Community interest company Gloucestershire Care Services, for example, was recently halted in its bid to take on £100m of community services by a 75-year-old resident claiming it was the first step to privatisation. His successful legal bid blocked 3,000 local clinical staff transferring to the social enterprise in September, and the situation is, as yet, unresolved.
The final worry for social enterprises is that GPs themselves may not realise the benefits of using a social enterprise when they take over as the commissioners of NHS services in 2013. A poll of GPs, conducted earlier this year by the charity Turning Point, found only 9% of respondents would be “very likely” to commission services from social enterprises, compared with 46% who thought they would be “very likely” to commission services from foundation trusts. Add to the mix the fact that any primary care services GPs want to provide as social enterprises will be commissioned by a distant NHS board, not local clinicians, and you have a recipe for further confusion.
However, Bob Ricketts, director of provider policy at the Department of Health, disagrees that the social enterprise model is floundering. “Social enterprises are bound to lose some bids for contracts – it simply means they were beaten by stronger bids,” he says. There are already services worth £900m in social enterprise, he says, and the organisations are still finding their feet. He expects to see more large contracts, of the scale seen in Surrey, up for grabs in 2012 as the first wave of the government’s ‘Right to Provide’ social enterprise contracts expire – how many are won by social enterprises will be a key test of how the model is doing.
On the issue of capital-raising, the Big Society bank is starting to dish out some of the £600m it has in its coffers to help start social ventures, and other banks, such as Unity Trust and The Co-operative, specialise in funding non-profit groups. Social Impact bonds are being trialled in other governmental departments and could make their way to the NHS if successful; and some have even suggested social enterprises should be ‘gifted’ public assets – such as property, to address the financial imbalance. But there is no sign realistically that these will help social enterprises win contracts any time soon.

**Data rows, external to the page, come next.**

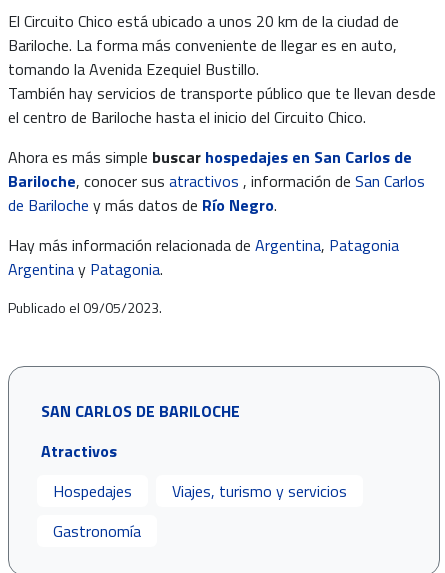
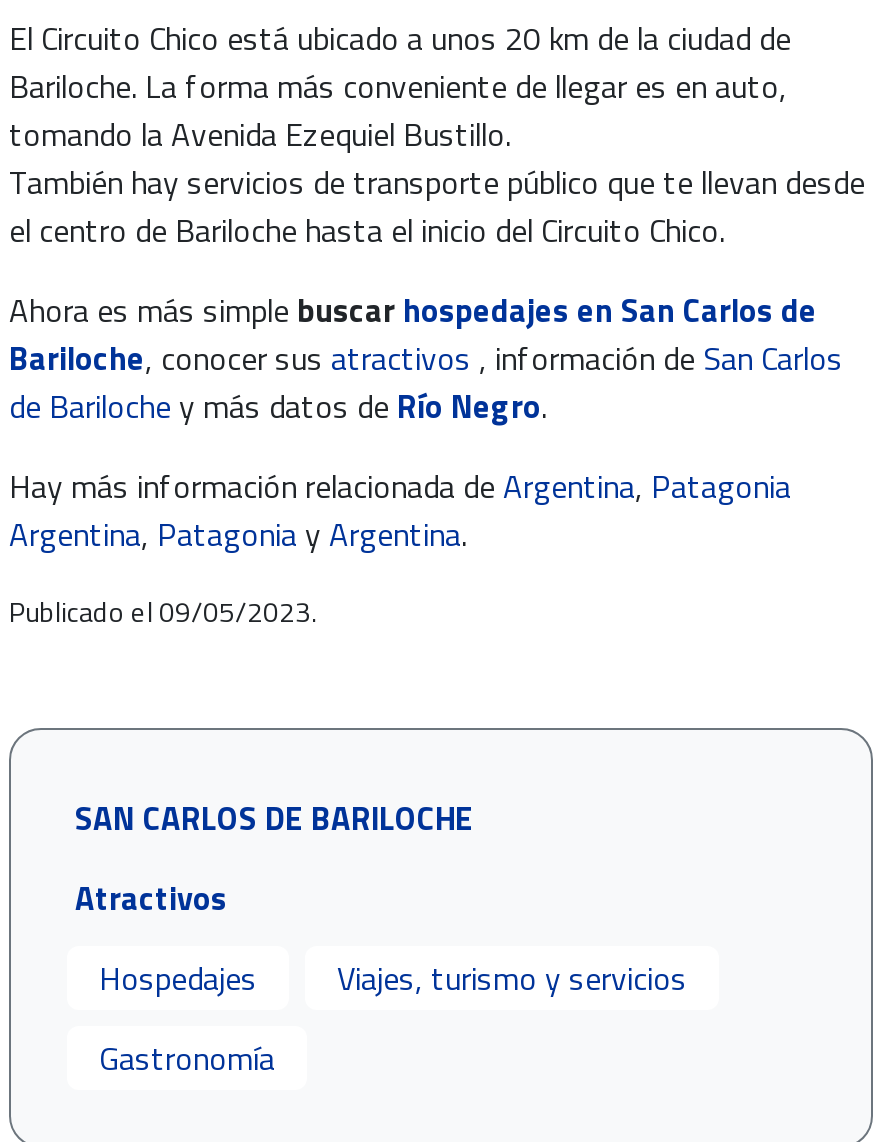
- Argentinay Patagonia.
+ Argentina, Patagonia y Argentina.
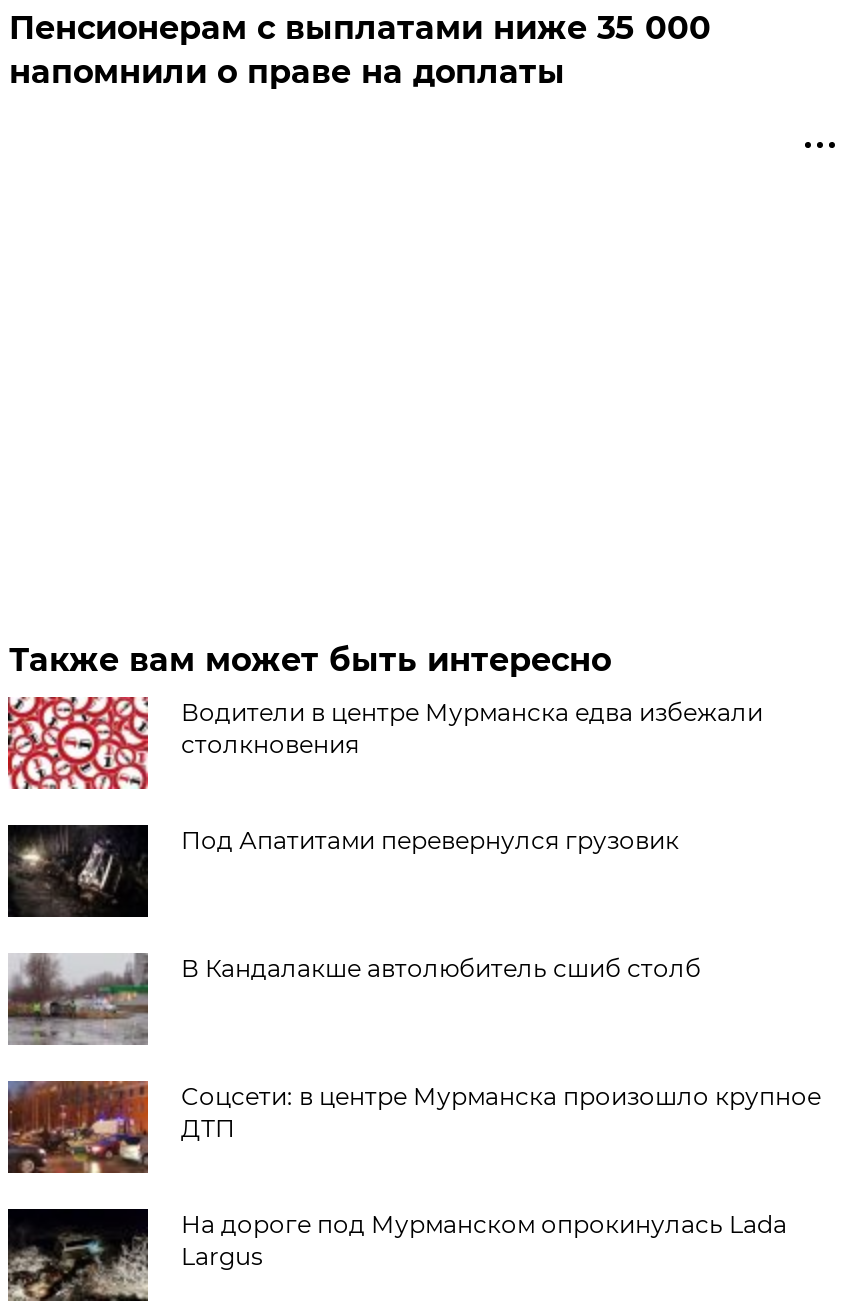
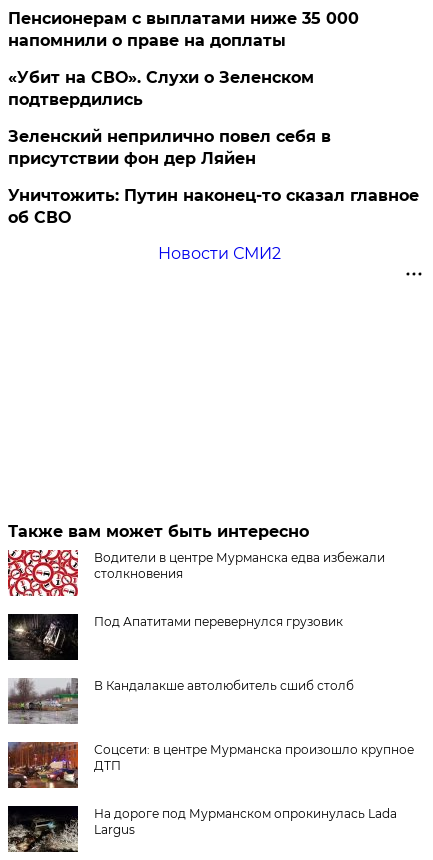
+ «Убит на СВО». Слухи о Зеленском
+ подтвердились
+ Зеленский неприлично повел cебя в
+ присутствии фон дер Ляйен
+ Уничтожить: Путин наконец-то сказал главное
+ об СВО
+ Новости СМИ2
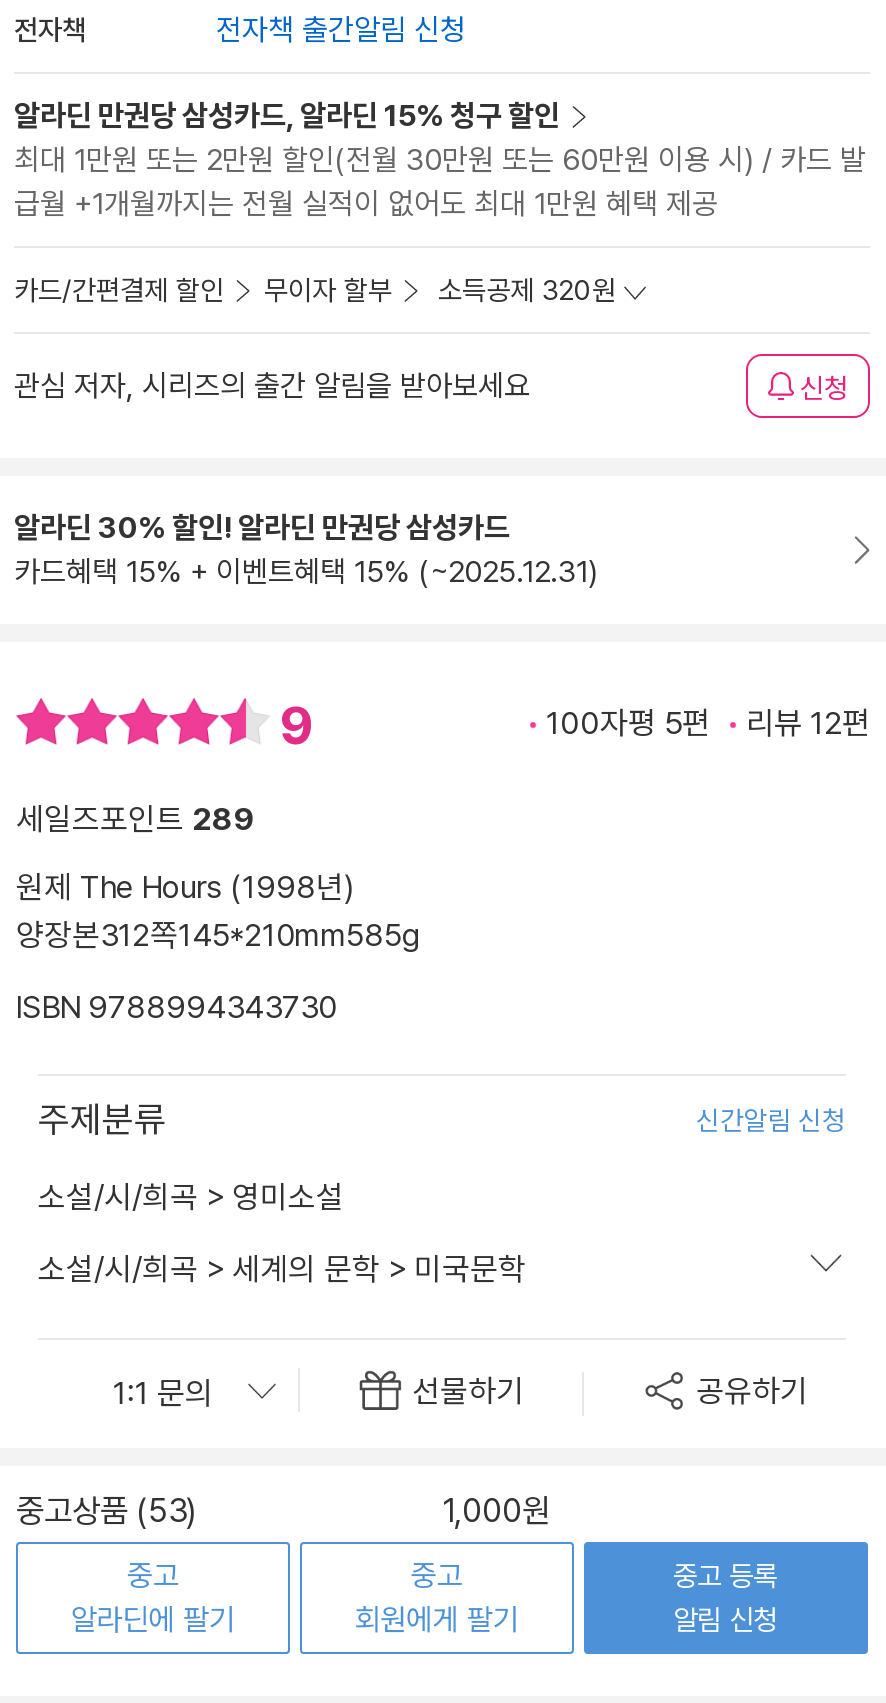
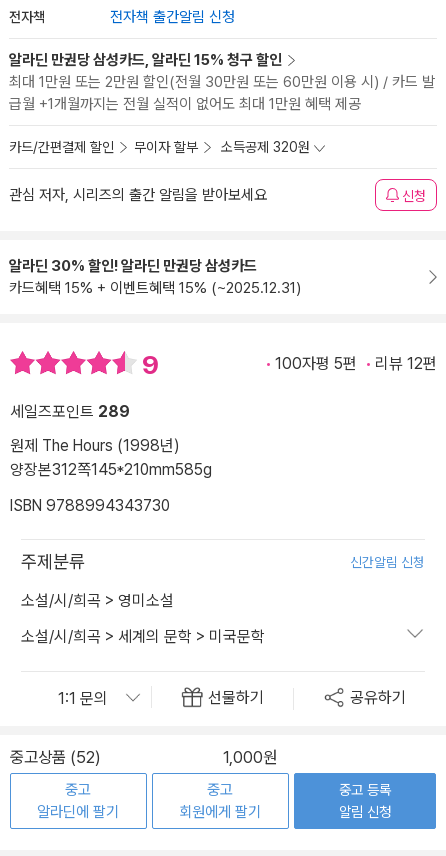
- 중고상품 (53)
+ 중고상품 (52)
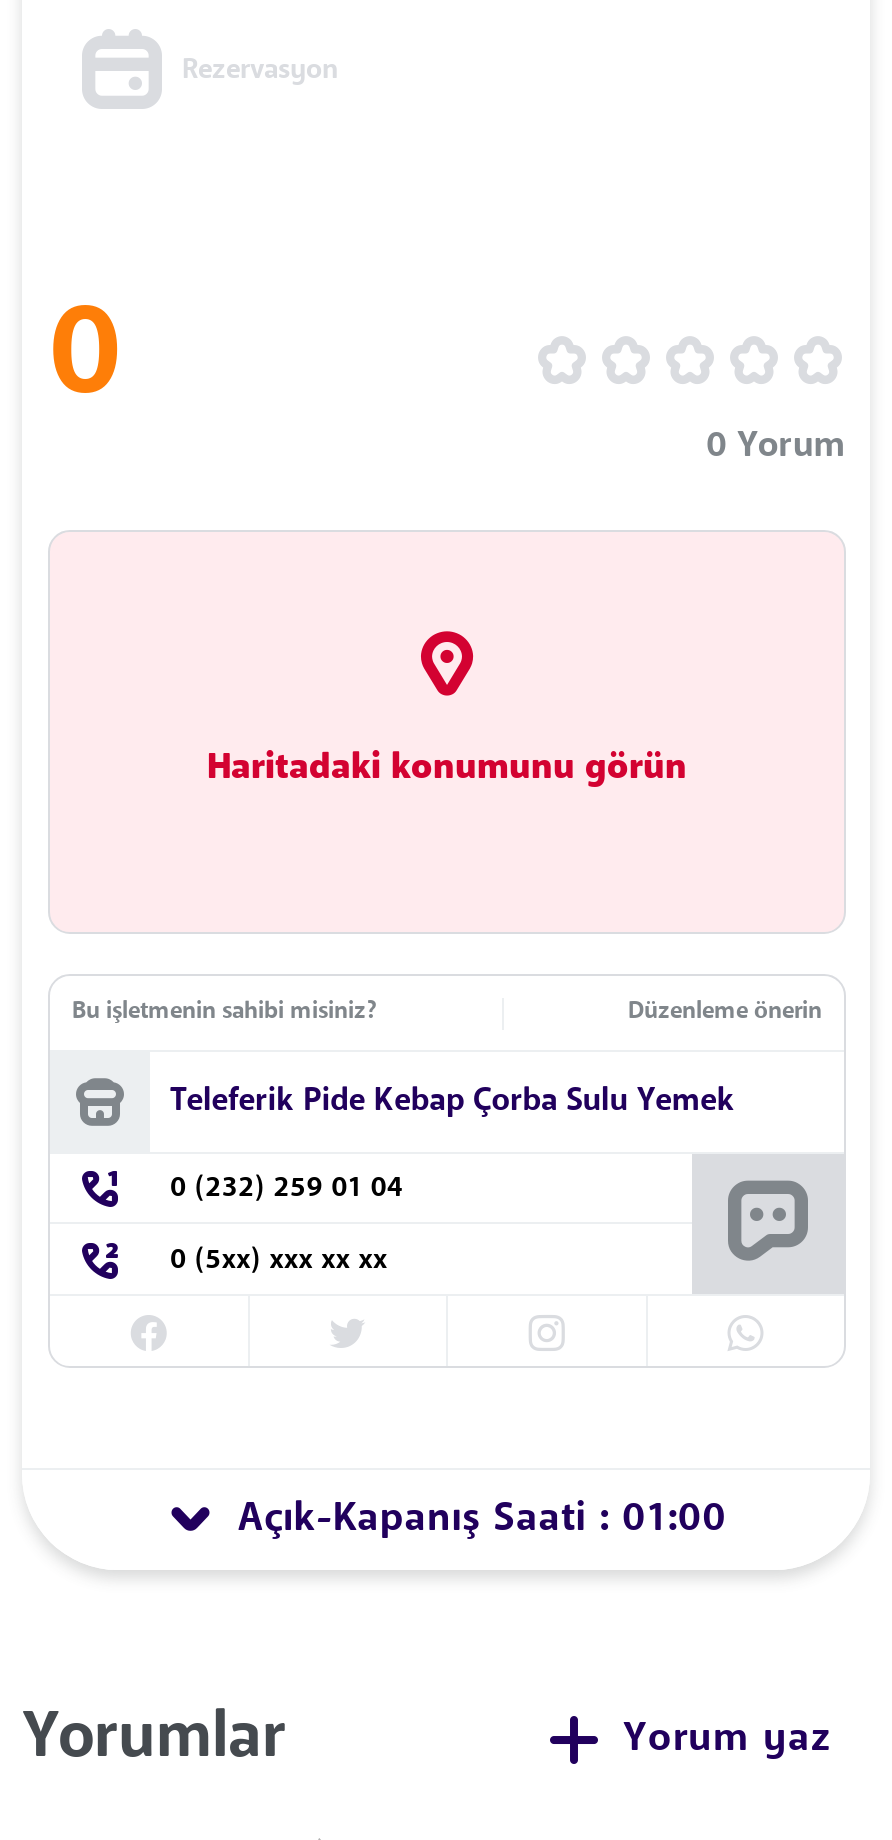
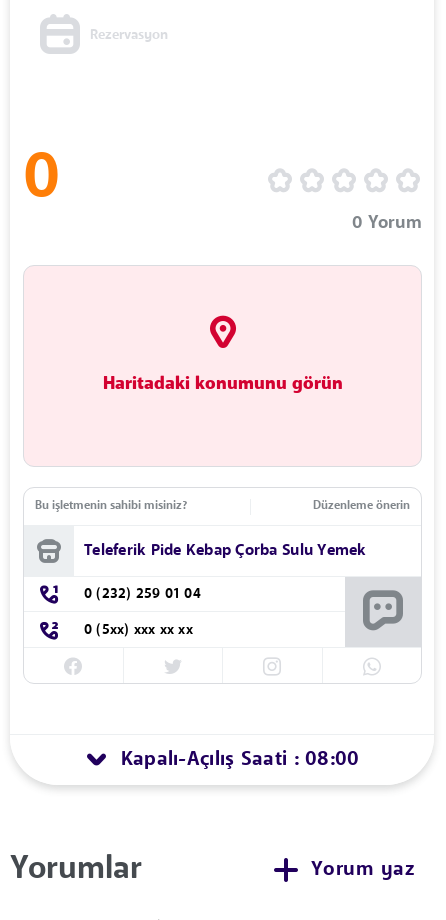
- Açık-Kapanış Saati : 01:00
+ Kapalı-Açılış Saati : 08:00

Dr Jenner says commissioners must offer longer-term contracts to help mitigate the huge risks social enterprises face when starting up. “There needs to be a guarantee that contracts will last long enough to cover start up and tendering costs,” he says.
At the moment the dream of “the largest social enterprise sector in the world” is still that – a dream. There remain fundamental barriers to social enterprises’ formation and growth. Despite the various schemes aiming at getting groups off the ground, experts at Common Capital – a specialist adviser to mutuals – have predicted that only 10% of the NHS market will ever go to social enterprises, with private companies inevitably set to dominate.
Money and support is trickling through to social enterprises hoping to provide healthcare services, but it is unlikely to ever compete with the millions pumped into the UK’s largest providers by private equity investors and shareholders. Besides, with the current government looking for 4% efficiency savings in primary care, creating a provider organisation “is not something that people on the inside will want to buy into”, says Dr Jenner.
With cash-strapped commissioners more keen than ever to see that providers have money available for innovation and service redesign, money – a lack of it – looks set to be social enterprises’ Achilles’ heel.